Testable is critical. Every important property of each archived document and of each archiving system component must be explicitly specified (asserted), and the archived data must include whatever is needed to test these assertions.[14] These assertions and test procedures—what certified public accountants call audit trails and audit tools—must be firmly bound to each document. The assertions will nearly always need to identify “whodunit”, and the “whodunit” information will itself be documents or document portions that require their own audit trails. This collection of documents and procedures is what we mean by external evidence of authenticity and provenance, and in combination with internal evidence[15] is what can make the document trustworthy. An eventual user will trust a document if such associated evidence is accessible, reliable, and sufficient for the use that (s)he intends to make of the document content.

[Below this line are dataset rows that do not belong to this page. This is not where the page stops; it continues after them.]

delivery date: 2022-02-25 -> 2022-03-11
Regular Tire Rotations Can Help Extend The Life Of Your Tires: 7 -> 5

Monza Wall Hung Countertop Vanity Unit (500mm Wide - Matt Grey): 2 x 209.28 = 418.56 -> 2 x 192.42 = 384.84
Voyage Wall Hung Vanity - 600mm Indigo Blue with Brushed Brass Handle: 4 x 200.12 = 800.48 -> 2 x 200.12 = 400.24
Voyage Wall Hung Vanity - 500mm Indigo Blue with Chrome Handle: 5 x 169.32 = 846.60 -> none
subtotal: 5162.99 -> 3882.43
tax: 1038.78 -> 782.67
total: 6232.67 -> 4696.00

This might seem a prescription for endless tests that themselves must be tested. How can we avoid recursive explosion—a chain reaction that blows up in our faces? We can share each individual fact and test among many objects and can end each recursion with facts that are widely known and trusted.[16] The technical mechanisms will use identifiers, references, pointers, links, and XML namespaces, and the document representations will be isomorphic to directed acyclic graphs rather than merely trees.[17] DDQ starts to describe the technology below.

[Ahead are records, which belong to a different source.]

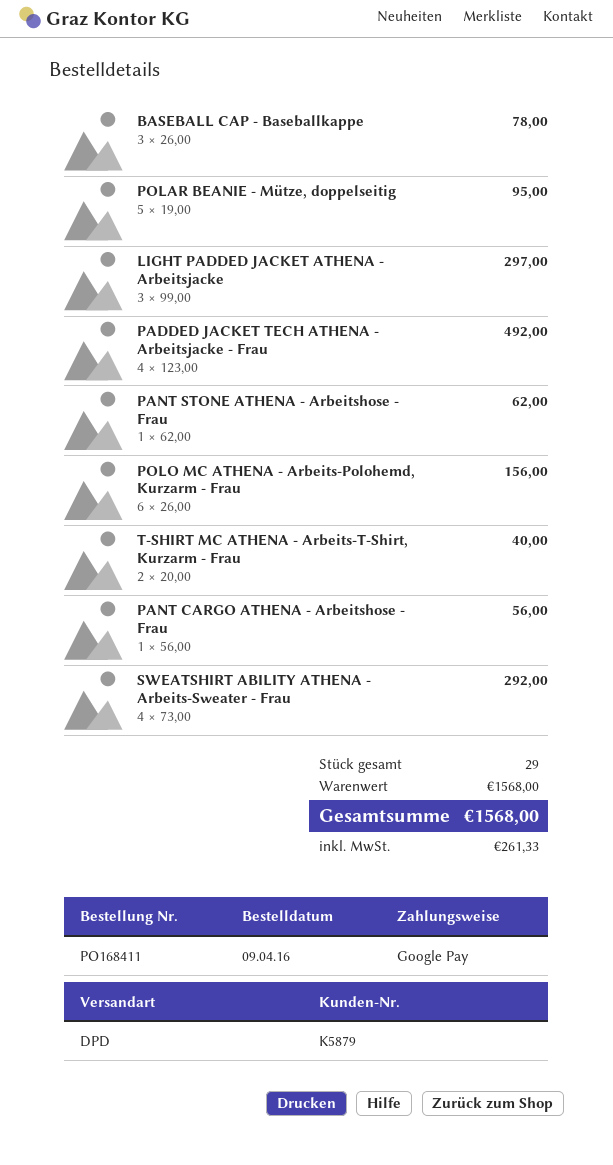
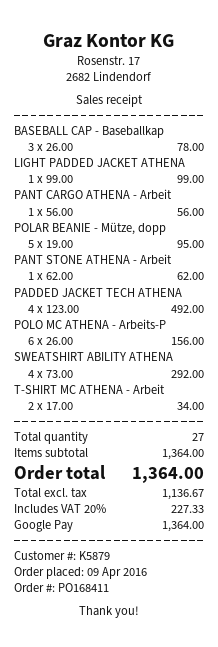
LIGHT PADDED JACKET ATHENA - Arbeitsjacke: 3 x 99.00 = 297.00 -> 1 x 99.00 = 99.00
T-SHIRT MC ATHENA - Arbeits-T-Shirt, Kurzarm - Frau: 2 x 20.00 = 40.00 -> 2 x 17.00 = 34.00
total quantity: 29 -> 27
subtotal: 1568.00 -> 1364.00
tax: 261.33 -> 227.33
total: 1568.00 -> 1364.00

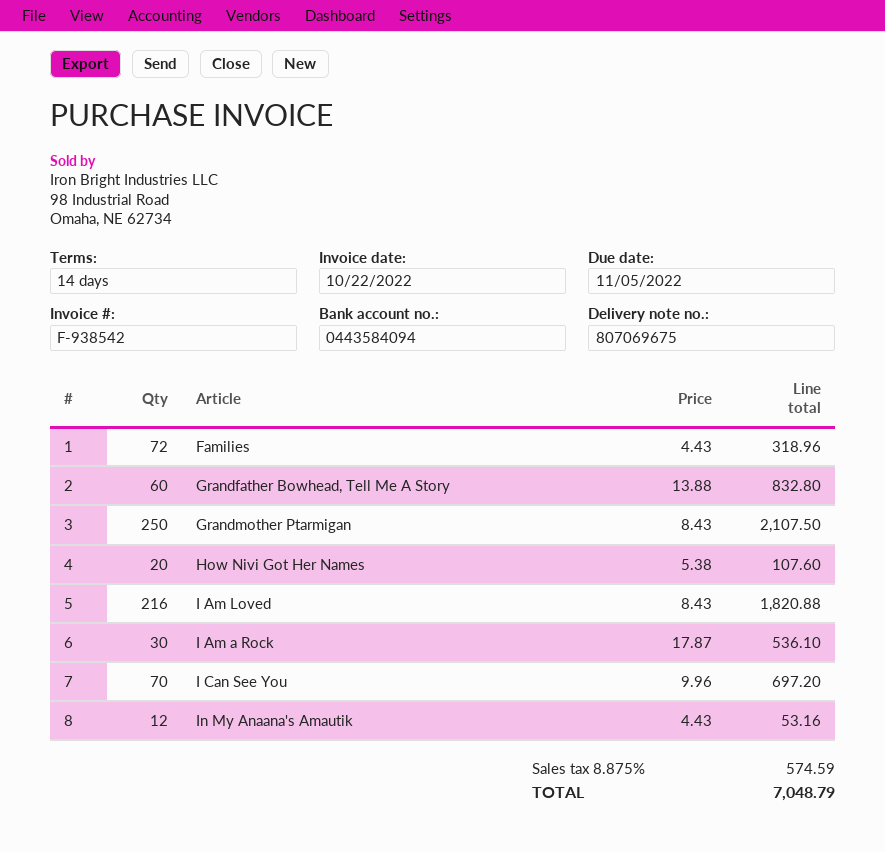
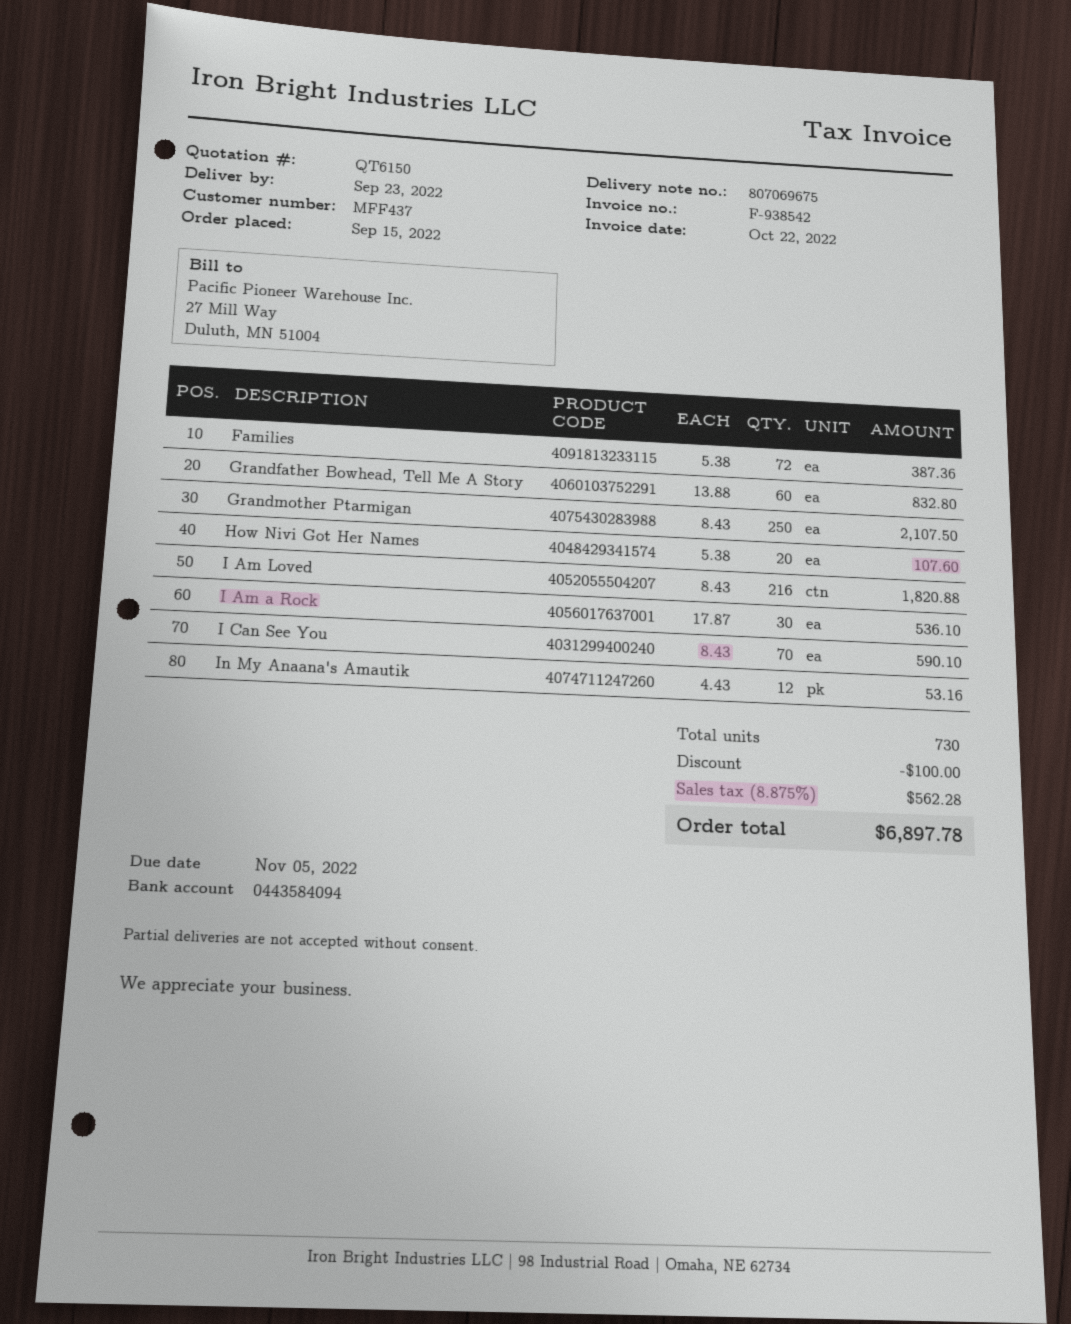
Families: 72 x 4.43 = 318.96 -> 72 x 5.38 = 387.36
I Can See You: 70 x 9.96 = 697.20 -> 70 x 8.43 = 590.10
discount: none -> 100.00
tax: 8.875% = 574.59 -> 8.875% = 562.28
total: 7048.79 -> 6897.78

How Can We Use Wittgenstein’s Philosophy?
Who is to decide what evidence is important and what tests are worth applying? That has to be the end user—the person for whom the document in question is preserved. This will invariably be an economic decision—a weighing of the cost of evidence testing against the costs of a wrong decision. A role of technology is to minimize these costs.
For this we want the soundest possible foundation and believe we can do no better than a basis in Wittgenstein’s work. He provided a nexus in the theory of language and logic (and therefore computing), arguably completing inquiries by Bertrand Russell, Emmanuel Kant, Ernst Mach and many lesser-known central European philosophers, and setting the stage for later work by Rudolph Carnap, Kurt Gödel, Alan Turing, and John von Neumann. The famed Wiener Kreis analyzed the Tractatus Logico-Philosophicus (TLP) twice, and later investigation rarely reached backward earlier than TLP.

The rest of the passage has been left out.